◆ Exercise details:
Tally the lines in the entries where the string "style" appears, and write only the total.

[[ Dataset records, beginning ]]

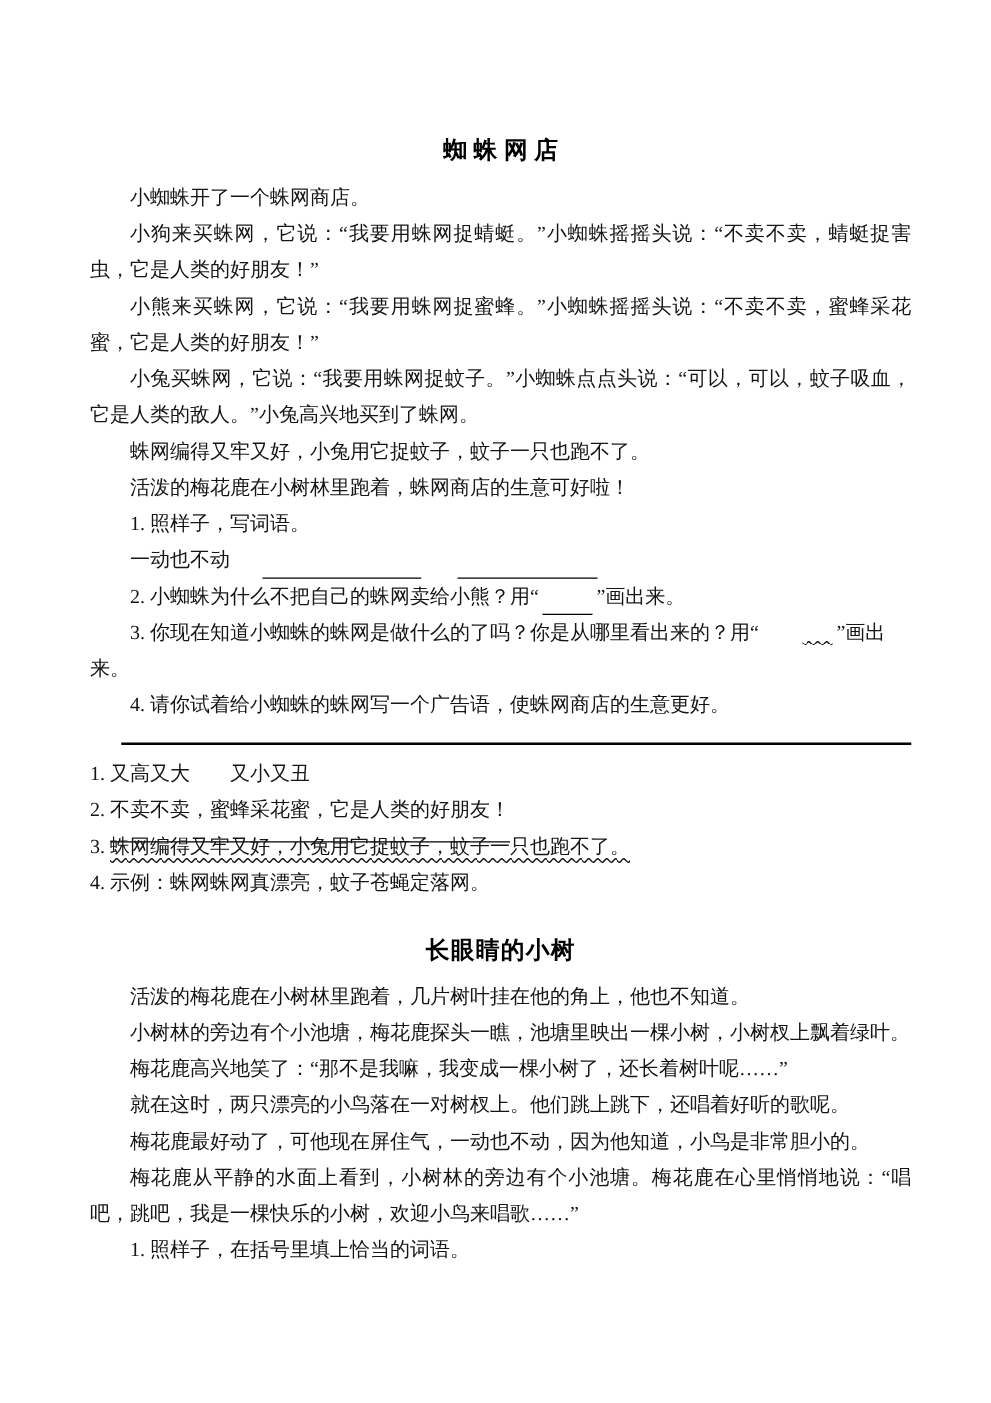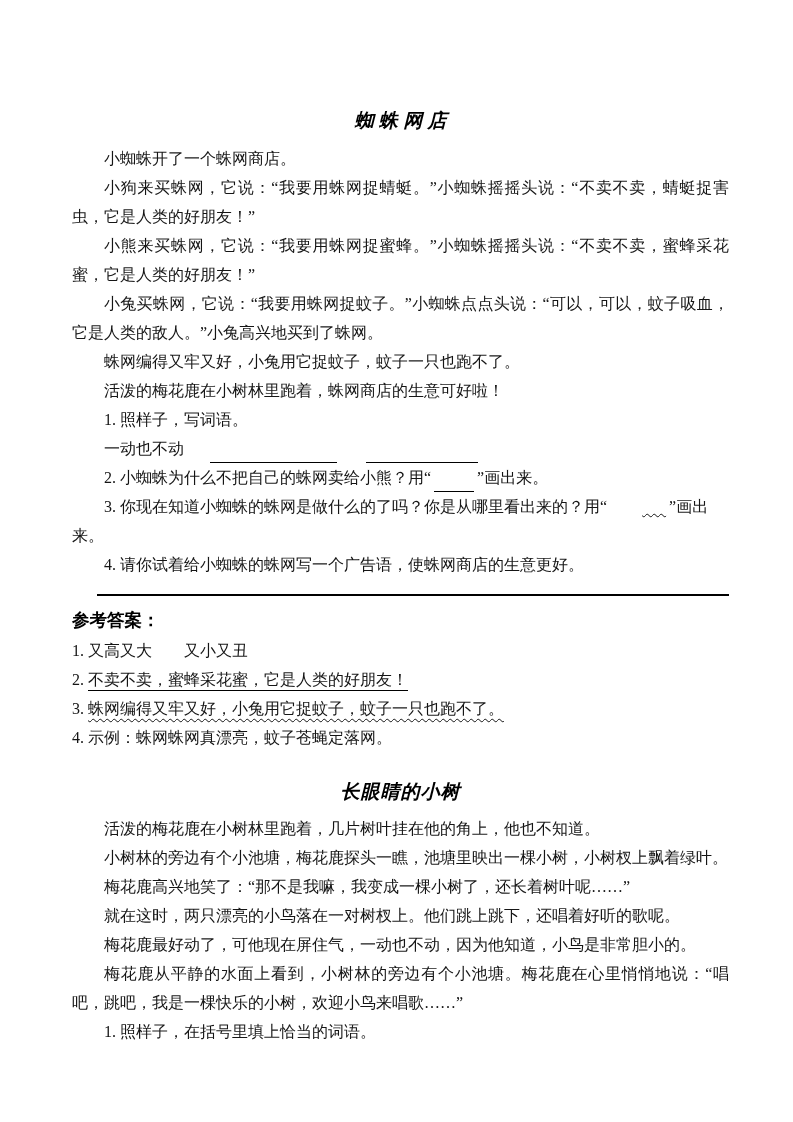--- a/index.html
+++ b/index.html
@@ -22,21 +22,20 @@
     padding: 106px 64px 0 72px;
   }
   .title {
     font-family: "Liberation Sans", sans-serif;
     font-weight: bold;
     font-size: 19px;
     text-align: center;
     margin: 0 0 9px 0;
     line-height: 29px;
     color: #000;
-    font-style: italic;
   }
   .title2 {
     margin: 25px 0 8px 0;
     letter-spacing: 1px;
   }
   .para {
     margin: 0;
     text-indent: 2em;
     text-align: justify;
     line-height: 29px;
@@ -86,21 +85,21 @@
     font-weight: bold;
     font-size: 17.5px;
     line-height: 31px;
     color: #000;
   }
   .ans {
     line-height: 29px;
   }
   .u-straight {
     border-bottom: 1px solid #000;
-    padding-bottom: 2px;
+    padding-bottom: 16px;
   }
   .u-wavy {
     text-decoration-line: underline;
     text-decoration-style: wavy;
     text-decoration-thickness: 1px;
     text-underline-offset: 4px;
   }
 </style>
 </head>
 <body>
@@ -129,21 +128,20 @@
   </div>
 
   <div class="q">
     <span>3. 你现在知道小蜘蛛的蛛网是做什么的了吗？你是从哪里看出来的？用“</span><span class="inline-wavy">      </span><span>”画出来。</span>
   </div>
 
   <div class="q">4. 请你试着给小蜘蛛的蛛网写一个广告语，使蛛网商店的生意更好。</div>
 
   <hr class="divider">
 
-  <div class="ans-heading">参考答案：</div>
 
   <div class="ans">1. 又高又大　　又小又丑</div>
 
   <div class="ans">
     <span>2. </span><span class="u-straight">不卖不卖，蜜蜂采花蜜，它是人类的好朋友！</span>
   </div>
 
   <div class="ans">
     <span>3. </span><span class="u-wavy">蛛网编得又牢又好，小兔用它捉蚊子，蚊子一只也跑不了。</span>
   </div>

[[ Dataset records, end ]]

◆ Result below:
3